4. 4 Evaluate the expression in parentheses. Do not forget about the correct order of mathematical operations, in which the expression in parentheses is evaluated first:${ displaystyle 1-1.618034 = -0.618034}$.
   • In our example, the formula will be written like this: ${ displaystyle x_ {5}}$=${ displaystyle { frac {(1.618034) ^ {5} - (- 0.618034) ^ {5}} { sqrt {5}}}}$.
5. 5 Raise the numbers to powers. Raise the two numbers in the numerator to the appropriate powers.
   • In our example: ${ displaystyle 1.618034 ^ {5} = 11.090170}$; ${ displaystyle -0.618034 ^ {5} = - 0.090169}$... The formula will be written like this: ${ displaystyle x_ {5} = { frac {11.090170 - (- 0.090169)} { sqrt {5}}}}$.
6. 6 Subtract two numbers. Subtract the numbers in the numerator before dividing.
   • In our example: ${ displaystyle 11.090170 - (- 0.090169) = 11.180339}$... The formula will be written like this: ${ displaystyle x_ {5}}$=${ displaystyle { frac {11,180339} { sqrt {5}}}}$.
7. 7 Divide the result by the square root of 5. The square root of 5 is approximately 2.236067.
   • In our example: ${ displaystyle { frac {11.180339} {2.236067}} = 5.000002}$.
8. 8 Round the result to the nearest whole number.
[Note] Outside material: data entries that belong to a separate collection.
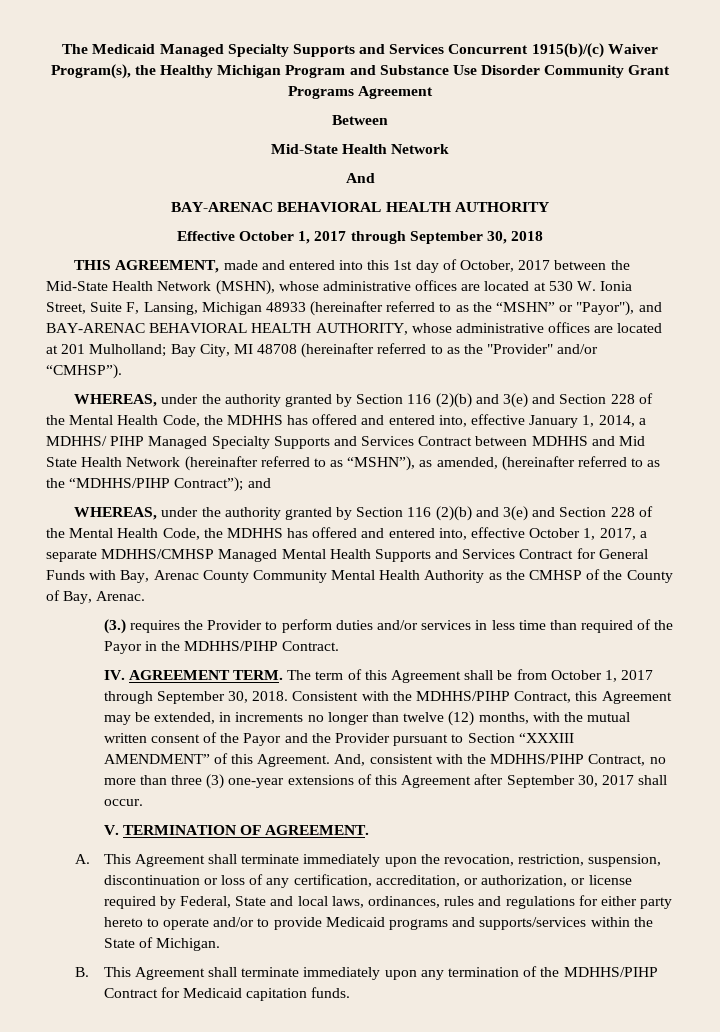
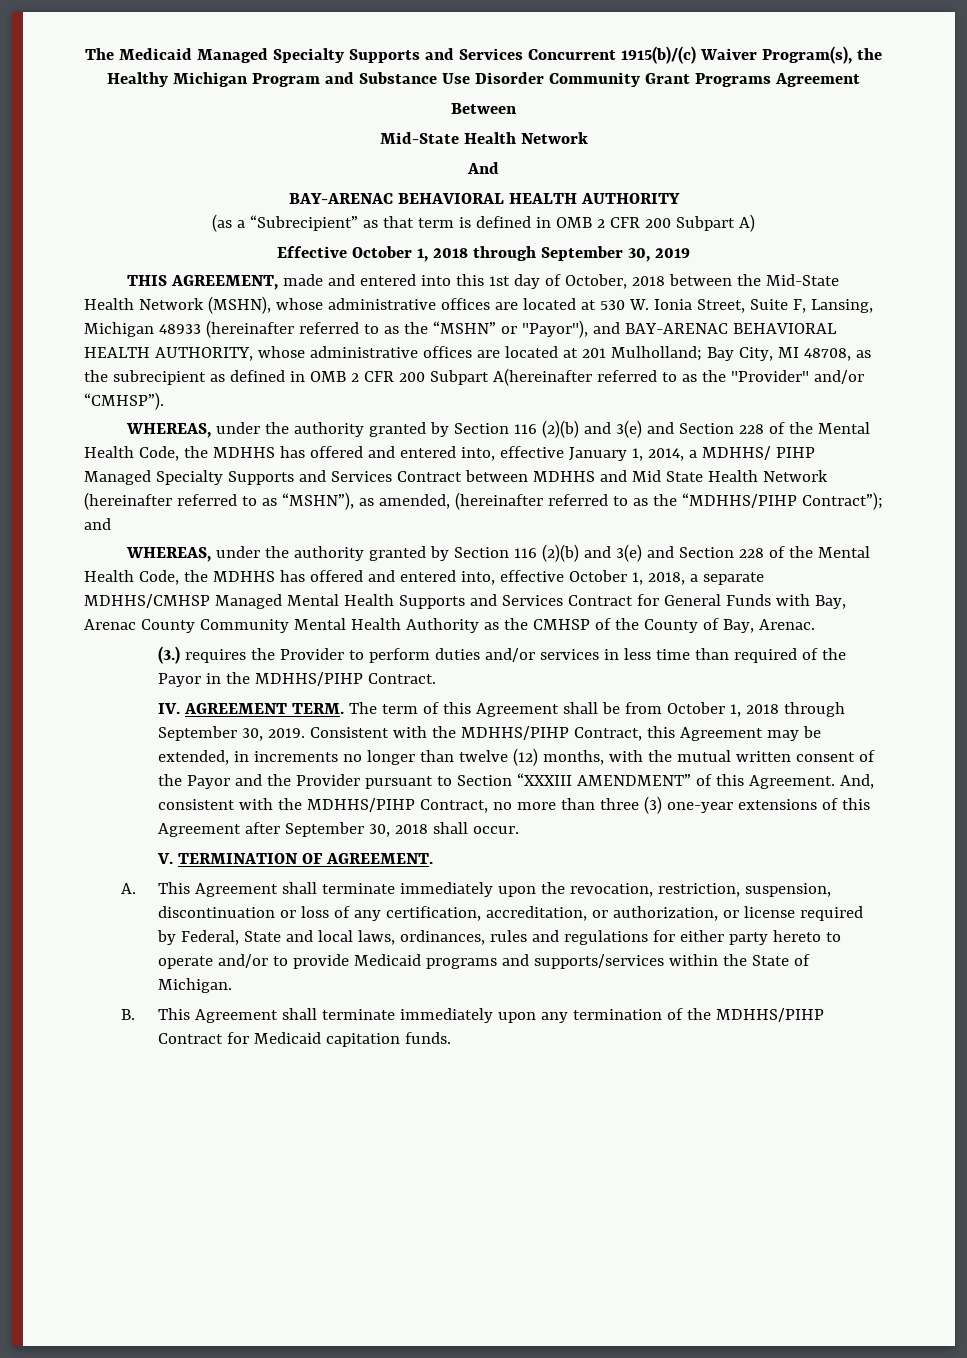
+ (as a “Subrecipient” as that term is defined in OMB 2 CFR 200 Subpart A)
- Effective October 1, 2017 through September 30, 2018
+ Effective October 1, 2018 through September 30, 2019
- THIS AGREEMENT, made and entered into this 1st day of October, 2017 between the Mid-State Health Network (MSHN), whose administrative offices are located at 530 W. Ionia Street, Suite F, Lansing, Michigan 48933 (hereinafter referred to as the “MSHN” or "Payor"), and BAY-ARENAC BEHAVIORAL HEALTH AUTHORITY, whose administrative offices are located at 201 Mulholland;
+ THIS AGREEMENT, made and entered into this 1st day of October, 2018 between the Mid-State Health Network (MSHN), whose administrative offices are located at 530 W. Ionia Street, Suite F, Lansing, Michigan 48933 (hereinafter referred to as the “MSHN” or "Payor"), and BAY-ARENAC BEHAVIORAL HEALTH AUTHORITY, whose administrative offices are located at 201 Mulholland;
- Bay City, MI 48708 (hereinafter referred to as the "Provider" and/or “CMHSP”).
+ Bay City, MI 48708, as the subrecipient as defined in OMB 2 CFR 200 Subpart A(hereinafter referred to as the "Provider" and/or “CMHSP”).
- WHEREAS, under the authority granted by Section 116 (2)(b) and 3(e) and Section 228 of the Mental Health Code, the MDHHS has offered and entered into, effective October 1, 2017, a separate MDHHS/CMHSP Managed Mental Health Supports and Services Contract for General Funds with Bay, Arenac County Community Mental Health Authority as the CMHSP of the County of Bay, Arenac.
+ WHEREAS, under the authority granted by Section 116 (2)(b) and 3(e) and Section 228 of the Mental Health Code, the MDHHS has offered and entered into, effective October 1, 2018, a separate MDHHS/CMHSP Managed Mental Health Supports and Services Contract for General Funds with Bay, Arenac County Community Mental Health Authority as the CMHSP of the County of Bay, Arenac.
- The term of this Agreement shall be from October 1, 2017 through September 30, 2018.
+ The term of this Agreement shall be from October 1, 2018 through September 30, 2019.
- And, consistent with the MDHHS/PIHP Contract, no more than three (3) one-year extensions of this Agreement after September 30, 2017 shall occur.
+ And, consistent with the MDHHS/PIHP Contract, no more than three (3) one-year extensions of this Agreement after September 30, 2018 shall occur.

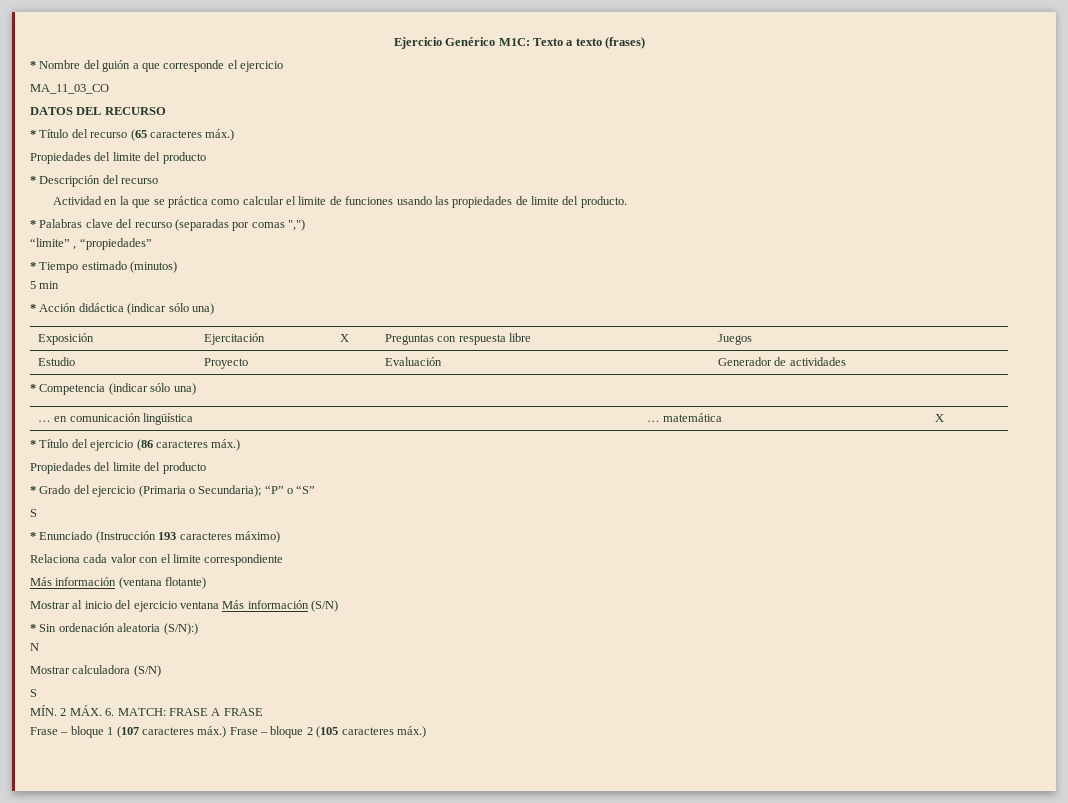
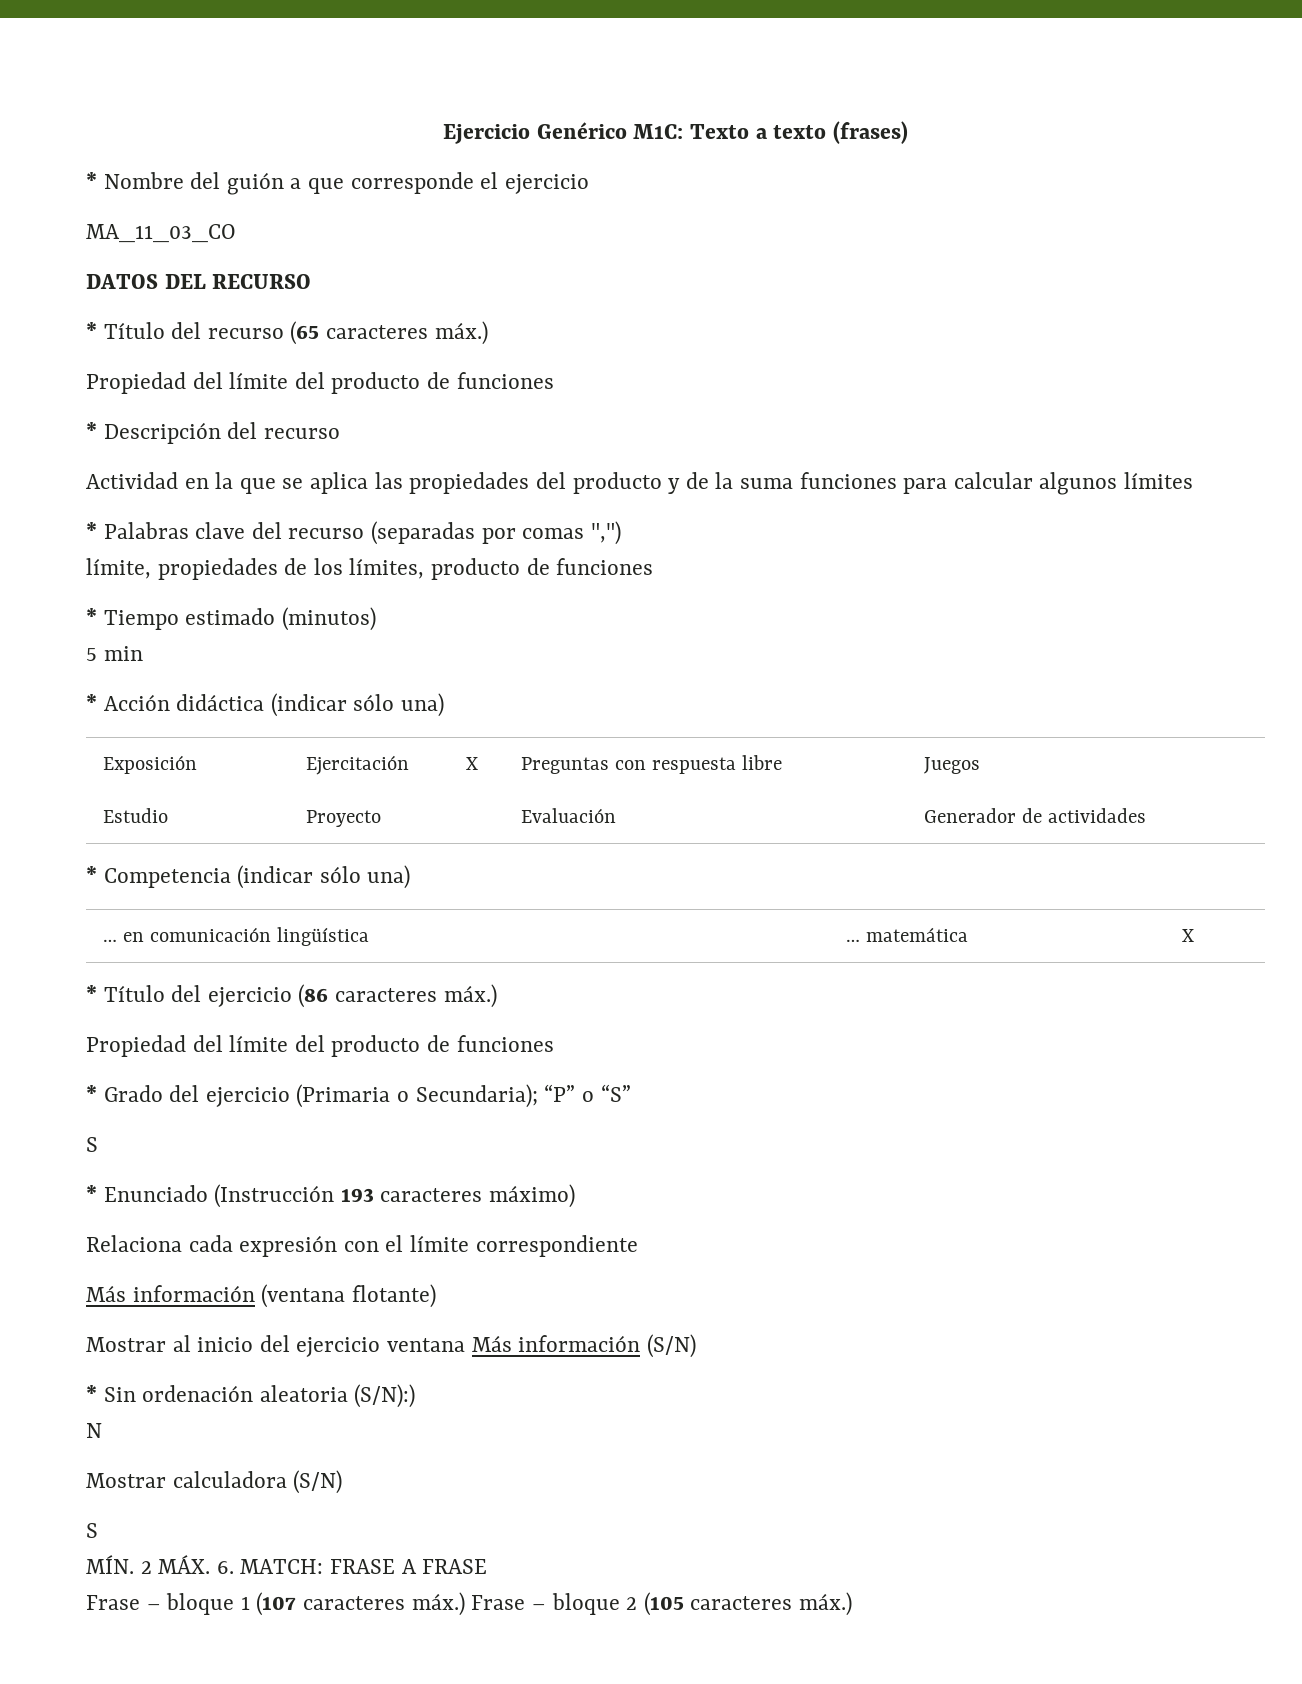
  * Título del recurso (65 caracteres máx.)
- Propiedades del limite del producto
+ Propiedad del límite del producto de funciones
- Actividad en la que se práctica como calcular el limite de funciones usando las propiedades de limite del producto.
+ Actividad en la que se aplica las propiedades del producto y de la suma funciones para calcular algunos límites
- “limite” , “propiedades”
+ límite, propiedades de los límites, producto de funciones
  * Título del ejercicio (86 caracteres máx.)
- Propiedades del limite del producto
+ Propiedad del límite del producto de funciones
- Relaciona cada valor con el limite correspondiente
+ Relaciona cada expresión con el límite correspondiente

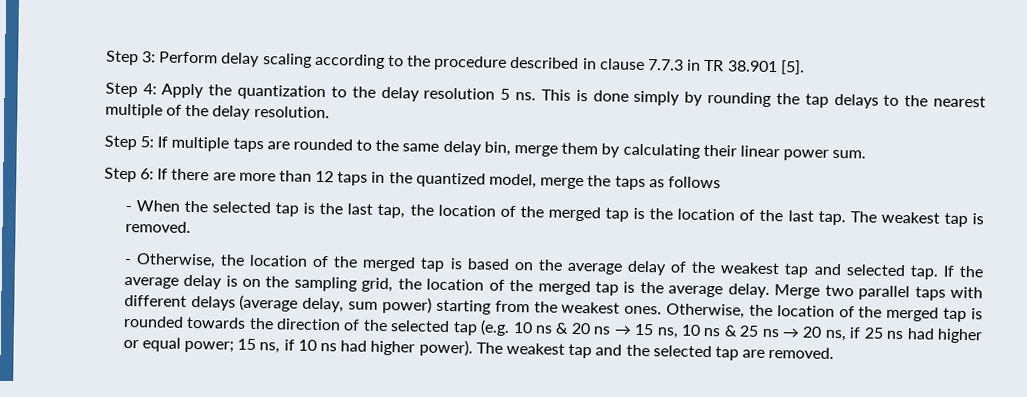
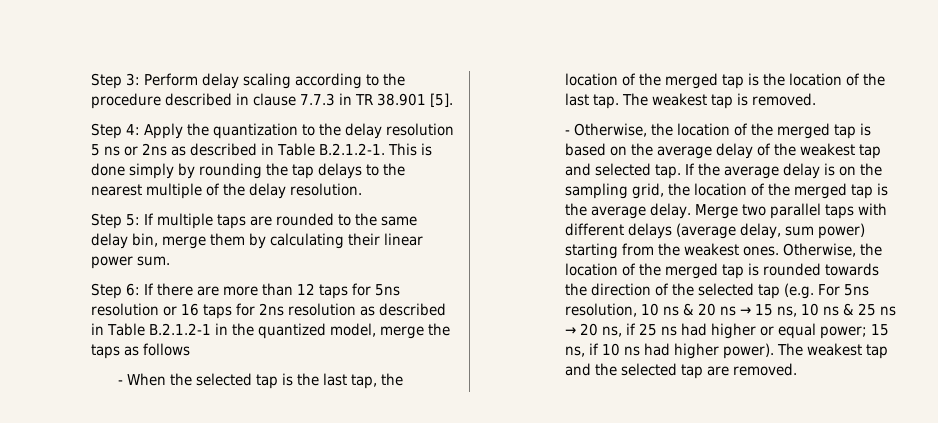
- Step 4: Apply the quantization to the delay resolution 5 ns. This is done simply by rounding the tap delays to the nearest multiple of the delay resolution.
+ Step 4: Apply the quantization to the delay resolution 5 ns or 2ns as described in Table B.2.1.2-1. This is done simply by rounding the tap delays to the nearest multiple of the delay resolution.
- Step 6: If there are more than 12 taps in the quantized model, merge the taps as follows
+ Step 6: If there are more than 12 taps for 5ns resolution or 16 taps for 2ns resolution as described in Table B.2.1.2-1 in the quantized model, merge the taps as follows
- Otherwise, the location of the merged tap is rounded towards the direction of the selected tap (e.g. 10 ns & 20 ns → 15 ns, 10 ns & 25 ns → 20 ns, if 25 ns had higher or equal power; 15 ns, if 10 ns had higher power).
+ Otherwise, the location of the merged tap is rounded towards the direction of the selected tap (e.g. For 5ns resolution, 10 ns & 20 ns → 15 ns, 10 ns & 25 ns → 20 ns, if 25 ns had higher or equal power; 15 ns, if 10 ns had higher power).

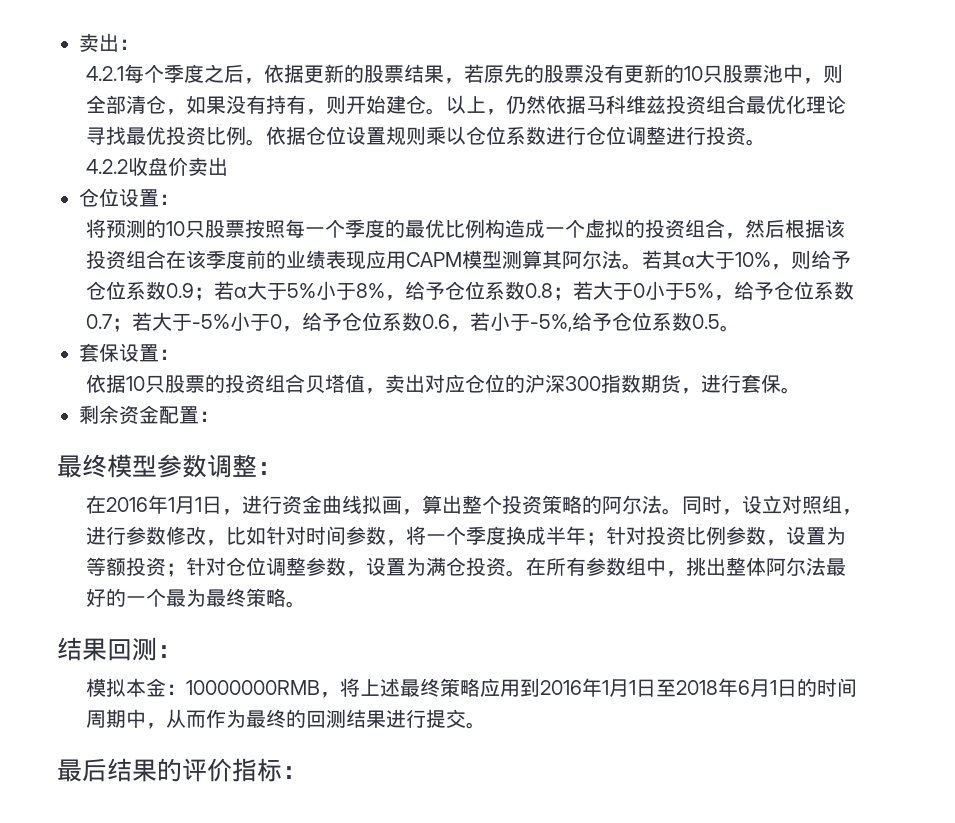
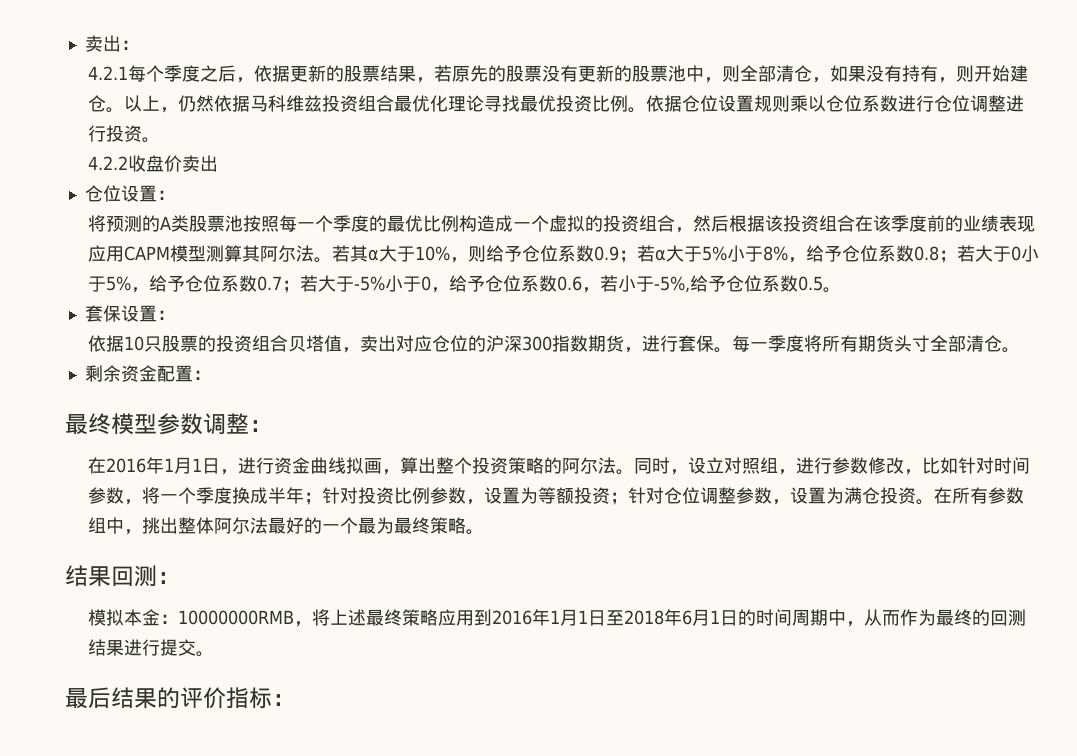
- 4.2.1每个季度之后，依据更新的股票结果，若原先的股票没有更新的10只股票池中，则全部清仓，如果没有持有，则开始建仓。
+ 4.2.1每个季度之后，依据更新的股票结果，若原先的股票没有更新的股票池中，则全部清仓，如果没有持有，则开始建仓。
- 将预测的10只股票按照每一个季度的最优比例构造成一个虚拟的投资组合，然后根据该投资组合在该季度前的业绩表现应用CAPM模型测算其阿尔法。
+ 将预测的A类股票池按照每一个季度的最优比例构造成一个虚拟的投资组合，然后根据该投资组合在该季度前的业绩表现应用CAPM模型测算其阿尔法。
+ 每一季度将所有期货头寸全部清仓。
The last result will be a decimal fraction that is close to an integer. Such an integer is the number of the Fibonacci sequence.
   • If you use non-rounded numbers in your calculations, you get an integer. It is much easier to work with rounded numbers, but in this case you will get a decimal fraction.
   • In our example, you got the decimal 5.000002. Round it to the nearest whole number to get the fifth Fibonacci number, which is 5.